I'm so happy to hear the great results for Abby. I agree, 9 isn't old to me. I hope Kosmo does as well as Buck. A couple years is wonderful! He is having another great day and back to doing his happy dance before breakfast. I am enjoying every second together.


----------



## GoldenCamper

Love the photos, soak up the sun Kosmo 



2golddogs said:


> He is having another great day and back to doing his happy dance before breakfast.


:leapfrog::yipee:


----------



## Dallas Gold

Love that Kosmo face!!


----------



## Buddy's mom forever

Positive thoughts and prayers for Kosmo to have wonderful weekend.


----------



## Sweet Girl

Just checking in to see how Kosmo is doing..


----------



## 2golddogs

Kosmo has been having a really good week. We went to the vet Friday to have his stitches removed and a quick check by the vet. His lymph nodes have gone down some but are still swollen. They were quite pleased with how well he looks and that his appetite is back to normal. We'll take all the good days we can get. It is so good to see my boy smile again. Thanks for checking on Kosmo.


----------



## Buddy's mom forever

Thank you for posting the pictures, it is nice to see his happy face. Prayers continued and lighting the candles.


----------



## SandyK

So glad he is responding to the prednisone. I love all the pictures you posted. He is one handsome boy!! Thoughts and prayers for a lot more good days ahead!!!


----------



## Sweet Girl

Great news! He looks wonderful.


----------



## GoldenCamper

Great update! Happy to see his Golden smile and that his appetite came back


----------



## Elisabeth Kazup

He's such a handsome boy.

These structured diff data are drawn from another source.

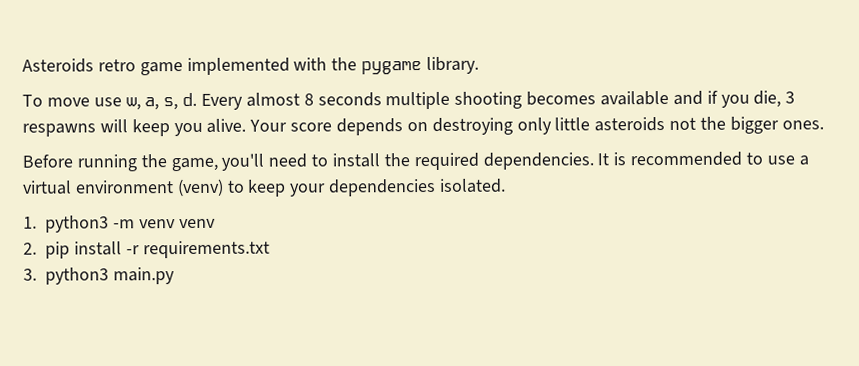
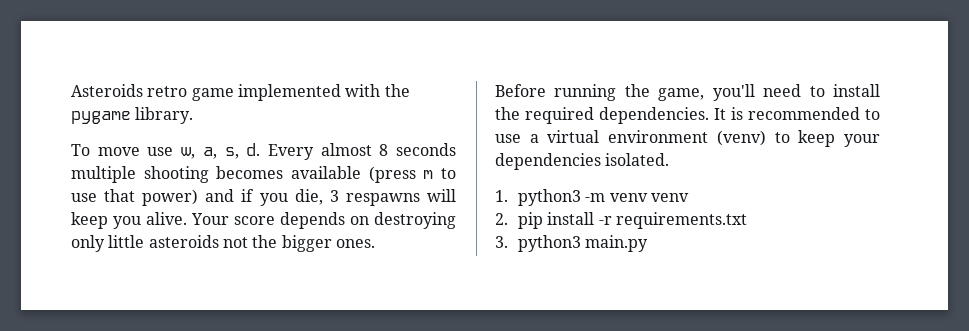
- Every almost 8 seconds multiple shooting becomes available and if you die, 3 respawns will keep you alive.
+ Every almost 8 seconds multiple shooting becomes available (press m to use that power) and if you die, 3 respawns will keep you alive.

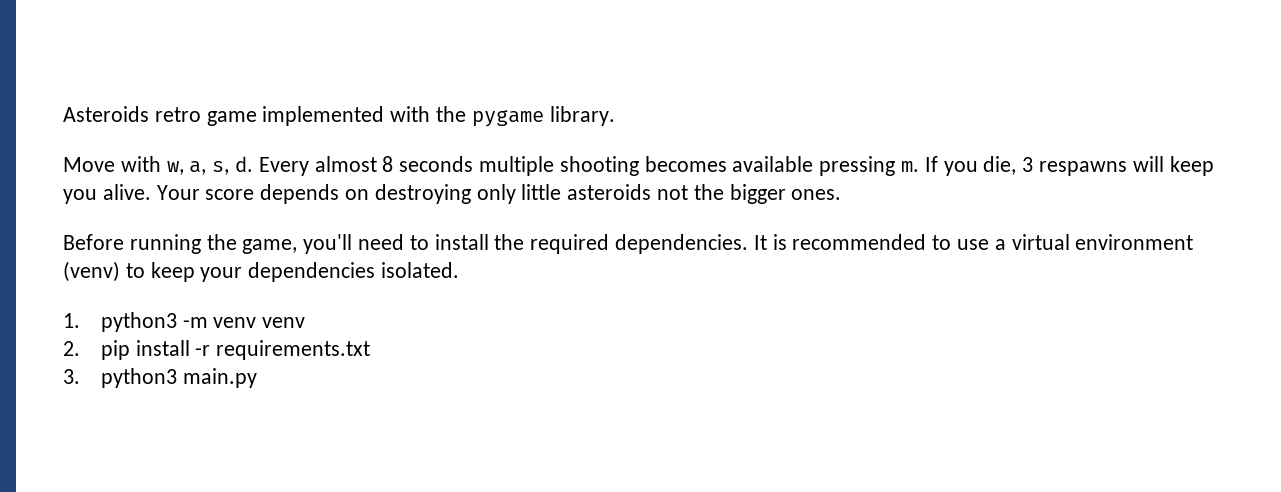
- To move use w, a, s, d.
+ Move with w, a, s, d.
- Every almost 8 seconds multiple shooting becomes available (press m to use that power) and if you die, 3 respawns will keep you alive.
+ Every almost 8 seconds multiple shooting becomes available pressing m. If you die, 3 respawns will keep you alive.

Your lighter pup reminds me of Penny. Continued prayers for many wonderful smiles for a long time to come.


----------



## Dallas Gold

What a beautiful boy! Thanks for the wonderful update! He looks happy! Continued wishes for a good response to the prednisone.


----------



## sameli102

Rita, I'm so sorry to hear about Kosmo's diagnosis, sending you many many hugs. I hope he continues to have lots of good days. This makes me so sad, he is like having a small piece of Sammi to me. They look so much alike. Give him lots of hugs and kisses for me.
Chris


----------



## coppers-mom

Please give Kosmo some hugs and kisses for me.:smooch::smooch::smooch:
What a gorgeous face.


----------



## 2golddogs

Kosmo really enjoyed the beautiful weather today. His lymph nodes continues to go down :crossfing. While working with Jackson on weave poles, Kosmo sits ringside and waits for his treats! Smart dog.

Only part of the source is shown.